Marl. Die Stadt Marl will im kulturellen Begegnungs- und Erlebniszentrum Marschall 66 ein Café einrichten. Bürgermeister Thomas Terhorst betont, dass die Stadt alles dafür tut. Die rechtlichen und konzeptionellen Rahmenbedingungen werden derzeit mit den Fördermittelgebern geprüft. Das Café soll Treffpunkt, Aufenthaltsort und Ergänzung zur Stadtbibliothek und zum Skulpturenmuseum sein.

Für ein Café gibt es laut Stadtverwaltung keine pauschale Förderung. Konzept und Pachtvertrag müssen mit dem Fördermittelgeber abgestimmt werden. „Eine aktuelle Präzisierung der Förderrichtlinie eröffnet jedoch neue Spielräume“, berichtete Kulturdezernentin Claudia Schwidrik-Grebe am Dienstag im Ausschuss für Kultur, Weiterbildung und Stadtmarketing. Die Verwaltung wird ein Nutzungskonzept für den Cafébetrieb erarbeiten und in die politische Beratung geben.
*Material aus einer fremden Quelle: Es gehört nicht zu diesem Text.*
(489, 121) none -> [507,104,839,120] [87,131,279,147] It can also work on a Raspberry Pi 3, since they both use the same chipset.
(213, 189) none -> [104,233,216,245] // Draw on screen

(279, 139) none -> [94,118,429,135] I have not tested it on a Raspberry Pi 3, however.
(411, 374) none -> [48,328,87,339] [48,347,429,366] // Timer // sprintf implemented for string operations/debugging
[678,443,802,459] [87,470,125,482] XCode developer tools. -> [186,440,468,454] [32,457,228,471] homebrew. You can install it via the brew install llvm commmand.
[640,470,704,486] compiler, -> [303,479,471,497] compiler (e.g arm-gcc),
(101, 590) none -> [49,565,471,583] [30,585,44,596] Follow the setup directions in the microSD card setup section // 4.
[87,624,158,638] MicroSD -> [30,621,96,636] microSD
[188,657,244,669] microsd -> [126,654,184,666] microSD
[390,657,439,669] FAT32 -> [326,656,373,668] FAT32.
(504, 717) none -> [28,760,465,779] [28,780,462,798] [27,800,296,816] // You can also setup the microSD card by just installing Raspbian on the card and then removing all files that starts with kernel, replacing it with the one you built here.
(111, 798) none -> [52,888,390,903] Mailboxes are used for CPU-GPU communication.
Der Bibliotheksbereich mit Küche und Café wird vom Land finanziert, der Museumsbereich vom Bund. Die Bezirksregierung Münster erlaubt eine kleine Gastronomie, wenn sie dem Förderziel dient. Pachteinnahmen müssen nicht angerechnet werden, wenn sie für Betrieb und Instandhaltung innerhalb von 20 Jahren verwendet werden. Voraussetzung bleibt eine vergaberechtskonforme und marktgerechte Pachtgestaltung.

Ein kleiner Gastronomiebetrieb mit begrenzten Einnahmen ist also möglich. Eine frühzeitige konzeptionelle Abstimmung ist dabei entscheidend.

Info:
Der Name Marschall 66 erinnert an den ehemaligen in Marl tätigen Architekten und Stadtplaner Günther Marschall. Das Zukunftsprojekt ist ein zentraler Baustein des Integrierten Stadtentwicklungskonzeptes ISEK 2030+ für die Entwicklung und Aufwertung der Marler Stadtmitte.